Gennaio 2025 è il mese più caldo mai registrato a livello globale

Gennaio 2025 è stato il mese più caldo mai registrato, confermando un trend di riscaldamento globale persistente con temperature superiori di 1,75°C rispetto all’epoca preindustriale.

Le temperature globali continuano a infrangere record: gennaio 2025 è stato il più caldo mai registrato, con una temperatura media dell’aria superficiale di 13,23°C, ben 0,79°C sopra la media 1991-2020.

Il servizio di monitoraggio climatico Copernicus ha confermato che gennaio 2025 è stato di 1,75°C più caldo rispetto all’epoca preindustriale, consolidando un trend di riscaldamento persistente. Negli ultimi 19 mesi, ben 18 hanno registrato temperature superiori di oltre 1,5°C rispetto ai livelli preindustriali, segnando un ulteriore campanello d’allarme per il cambiamento climatico.

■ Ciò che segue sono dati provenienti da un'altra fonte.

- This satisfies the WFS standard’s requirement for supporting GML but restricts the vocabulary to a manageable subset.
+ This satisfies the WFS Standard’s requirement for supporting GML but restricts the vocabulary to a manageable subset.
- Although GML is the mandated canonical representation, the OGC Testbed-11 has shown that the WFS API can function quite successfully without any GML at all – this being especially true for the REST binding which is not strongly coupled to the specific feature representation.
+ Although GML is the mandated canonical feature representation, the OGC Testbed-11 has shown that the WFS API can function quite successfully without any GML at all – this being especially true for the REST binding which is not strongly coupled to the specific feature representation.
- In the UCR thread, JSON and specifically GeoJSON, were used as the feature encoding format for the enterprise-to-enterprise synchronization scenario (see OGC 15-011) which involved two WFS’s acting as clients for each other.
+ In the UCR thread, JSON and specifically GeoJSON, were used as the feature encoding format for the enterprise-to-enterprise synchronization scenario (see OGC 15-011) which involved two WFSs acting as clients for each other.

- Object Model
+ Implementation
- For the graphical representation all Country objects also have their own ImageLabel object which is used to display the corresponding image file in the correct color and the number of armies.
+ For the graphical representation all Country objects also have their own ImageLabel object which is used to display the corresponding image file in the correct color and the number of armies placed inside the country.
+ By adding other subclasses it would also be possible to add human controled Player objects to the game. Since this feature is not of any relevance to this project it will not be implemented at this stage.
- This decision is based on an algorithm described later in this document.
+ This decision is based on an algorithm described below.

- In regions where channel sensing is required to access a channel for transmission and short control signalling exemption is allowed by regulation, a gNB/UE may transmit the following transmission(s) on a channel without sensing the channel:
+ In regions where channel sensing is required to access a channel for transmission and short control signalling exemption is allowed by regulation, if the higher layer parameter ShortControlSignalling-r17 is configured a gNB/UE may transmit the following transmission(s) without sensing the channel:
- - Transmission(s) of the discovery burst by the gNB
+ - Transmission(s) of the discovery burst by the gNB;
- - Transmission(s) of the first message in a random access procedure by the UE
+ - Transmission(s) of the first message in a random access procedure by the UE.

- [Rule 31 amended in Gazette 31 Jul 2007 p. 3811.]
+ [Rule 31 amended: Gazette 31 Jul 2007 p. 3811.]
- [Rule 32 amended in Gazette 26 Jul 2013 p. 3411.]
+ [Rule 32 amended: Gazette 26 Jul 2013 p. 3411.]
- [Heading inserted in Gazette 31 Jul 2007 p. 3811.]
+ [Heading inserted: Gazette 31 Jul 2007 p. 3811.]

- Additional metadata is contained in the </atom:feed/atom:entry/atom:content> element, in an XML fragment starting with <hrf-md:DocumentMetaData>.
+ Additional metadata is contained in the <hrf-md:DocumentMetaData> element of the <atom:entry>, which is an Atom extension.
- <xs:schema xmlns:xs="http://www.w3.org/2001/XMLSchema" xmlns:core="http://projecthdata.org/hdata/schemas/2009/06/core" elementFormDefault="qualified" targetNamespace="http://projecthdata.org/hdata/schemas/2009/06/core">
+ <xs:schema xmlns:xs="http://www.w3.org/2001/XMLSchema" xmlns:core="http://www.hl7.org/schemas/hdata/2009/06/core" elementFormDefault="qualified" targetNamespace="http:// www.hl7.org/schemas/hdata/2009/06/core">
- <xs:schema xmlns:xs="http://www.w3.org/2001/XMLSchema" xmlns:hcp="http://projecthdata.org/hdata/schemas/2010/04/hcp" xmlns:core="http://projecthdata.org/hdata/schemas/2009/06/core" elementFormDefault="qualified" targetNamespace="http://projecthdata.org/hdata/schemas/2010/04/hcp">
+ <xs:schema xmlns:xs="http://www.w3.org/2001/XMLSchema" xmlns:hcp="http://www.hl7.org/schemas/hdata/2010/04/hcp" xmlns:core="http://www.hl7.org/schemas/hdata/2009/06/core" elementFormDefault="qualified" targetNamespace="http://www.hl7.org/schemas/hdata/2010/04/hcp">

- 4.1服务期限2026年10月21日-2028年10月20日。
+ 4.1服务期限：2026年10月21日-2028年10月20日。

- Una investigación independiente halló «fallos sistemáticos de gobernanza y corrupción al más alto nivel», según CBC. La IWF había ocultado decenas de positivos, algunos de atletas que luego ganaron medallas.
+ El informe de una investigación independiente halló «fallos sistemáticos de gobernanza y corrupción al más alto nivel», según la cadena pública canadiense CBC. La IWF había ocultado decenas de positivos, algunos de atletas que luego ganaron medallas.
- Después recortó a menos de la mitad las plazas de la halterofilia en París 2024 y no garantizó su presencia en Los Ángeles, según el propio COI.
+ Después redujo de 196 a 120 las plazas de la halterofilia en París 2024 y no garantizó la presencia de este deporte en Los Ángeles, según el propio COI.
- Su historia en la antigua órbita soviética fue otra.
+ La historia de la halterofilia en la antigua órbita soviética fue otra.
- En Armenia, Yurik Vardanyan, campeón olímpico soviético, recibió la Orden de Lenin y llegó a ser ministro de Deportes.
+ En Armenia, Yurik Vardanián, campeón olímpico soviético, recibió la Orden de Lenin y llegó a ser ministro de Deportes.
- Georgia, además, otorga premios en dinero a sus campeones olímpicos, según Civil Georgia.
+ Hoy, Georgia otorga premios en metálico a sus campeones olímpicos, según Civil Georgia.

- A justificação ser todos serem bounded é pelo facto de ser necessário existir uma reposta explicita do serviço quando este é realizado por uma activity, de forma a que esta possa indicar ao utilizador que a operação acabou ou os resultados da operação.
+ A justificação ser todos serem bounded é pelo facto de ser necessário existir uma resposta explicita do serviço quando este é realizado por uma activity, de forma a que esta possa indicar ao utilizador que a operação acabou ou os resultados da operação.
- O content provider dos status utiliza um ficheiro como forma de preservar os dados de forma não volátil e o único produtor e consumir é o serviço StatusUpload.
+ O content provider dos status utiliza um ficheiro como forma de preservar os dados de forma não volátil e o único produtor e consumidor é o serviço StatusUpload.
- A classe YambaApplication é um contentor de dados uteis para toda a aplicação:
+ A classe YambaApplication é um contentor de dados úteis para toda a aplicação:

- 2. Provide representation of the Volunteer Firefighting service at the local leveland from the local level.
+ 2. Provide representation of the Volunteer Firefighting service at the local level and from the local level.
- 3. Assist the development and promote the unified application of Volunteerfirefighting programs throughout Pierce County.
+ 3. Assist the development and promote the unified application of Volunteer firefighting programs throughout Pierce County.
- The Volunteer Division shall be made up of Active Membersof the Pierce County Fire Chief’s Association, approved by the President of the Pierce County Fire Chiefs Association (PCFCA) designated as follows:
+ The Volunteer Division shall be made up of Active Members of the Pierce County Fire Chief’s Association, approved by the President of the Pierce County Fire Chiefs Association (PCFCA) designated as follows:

Temperature record in Europa e nel mondo

In Europa, la temperatura media sulla terraferma per gennaio 2025 ha raggiunto 1,80°C, con un’anomalia di +2,51°C rispetto alla media 1991-2020, risultando il secondo gennaio più caldo dopo il 2020. Le temperature sono state superiori alla media in gran parte dell’Europa meridionale ed orientale, compresa la Russia occidentale, mentre sono rimaste sotto la media in Islanda, Regno Unito, Irlanda e Francia settentrionale.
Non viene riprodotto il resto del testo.